MATERIAL FOR THE TASK
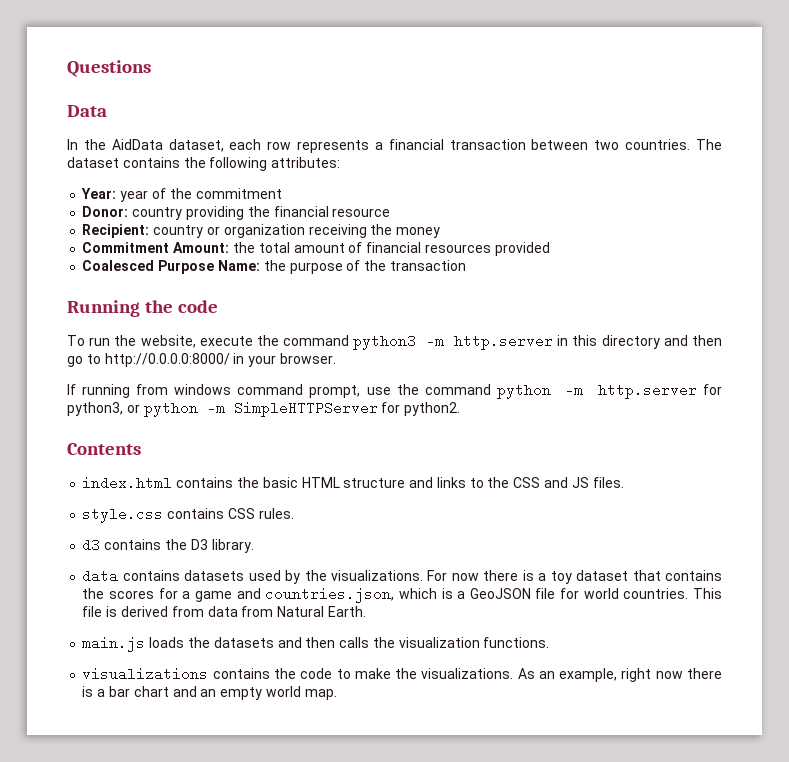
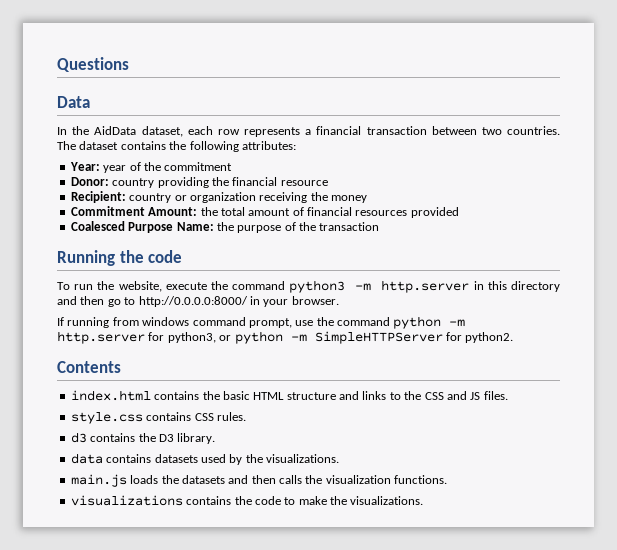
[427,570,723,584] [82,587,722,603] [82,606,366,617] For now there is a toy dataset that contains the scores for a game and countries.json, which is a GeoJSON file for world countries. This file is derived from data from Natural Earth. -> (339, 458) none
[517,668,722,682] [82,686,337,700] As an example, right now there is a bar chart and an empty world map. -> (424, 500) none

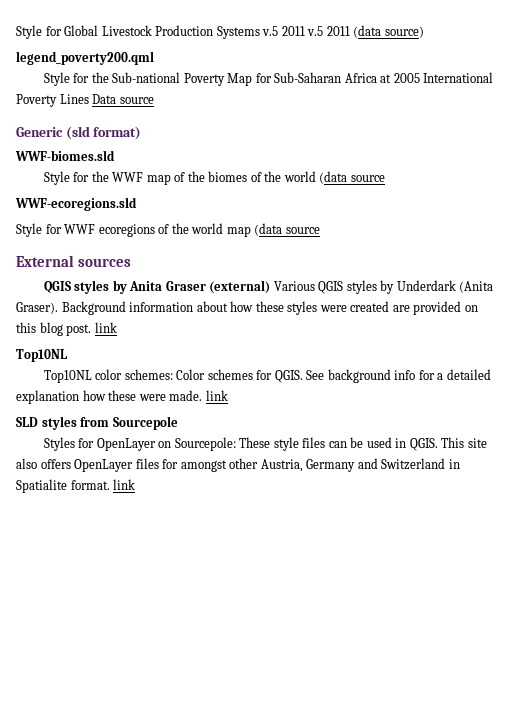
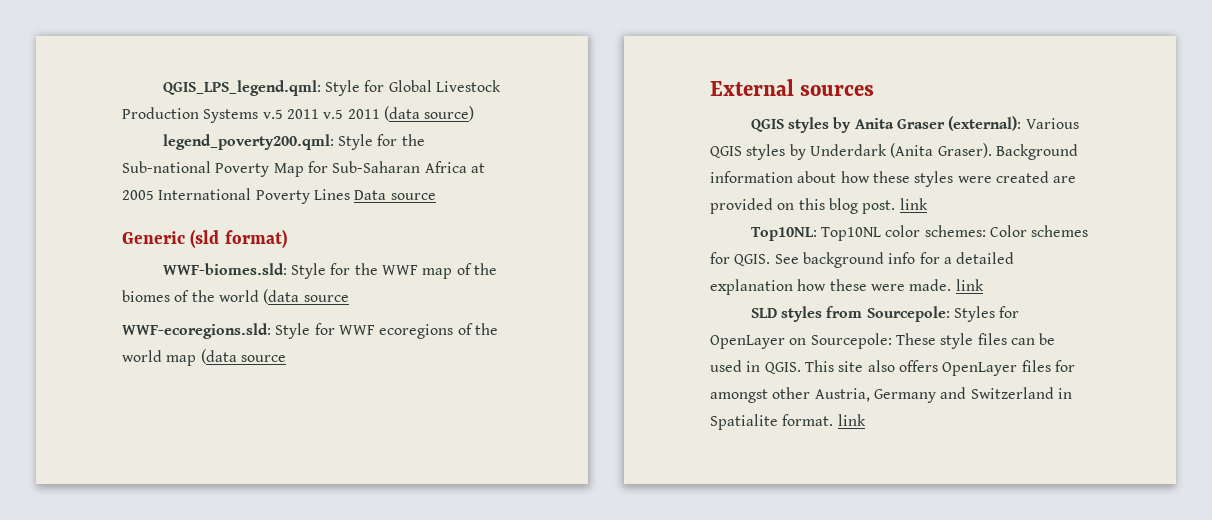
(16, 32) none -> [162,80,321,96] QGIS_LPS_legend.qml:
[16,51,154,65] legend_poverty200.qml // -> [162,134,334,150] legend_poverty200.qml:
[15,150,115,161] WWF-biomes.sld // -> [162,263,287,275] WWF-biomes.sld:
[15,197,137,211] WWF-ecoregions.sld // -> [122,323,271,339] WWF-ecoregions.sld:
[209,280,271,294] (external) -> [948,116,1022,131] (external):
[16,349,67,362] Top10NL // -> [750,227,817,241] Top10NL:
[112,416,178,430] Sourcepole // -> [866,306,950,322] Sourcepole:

WHAT IS BEING ASKED
Exactly the lines from the one holding "[16,349,67,362] Top10NL //" through the end of the records above are to be returned, and nothing else.

THE ANSWER
[16,349,67,362] Top10NL // -> [750,227,817,241] Top10NL:
[112,416,178,430] Sourcepole // -> [866,306,950,322] Sourcepole:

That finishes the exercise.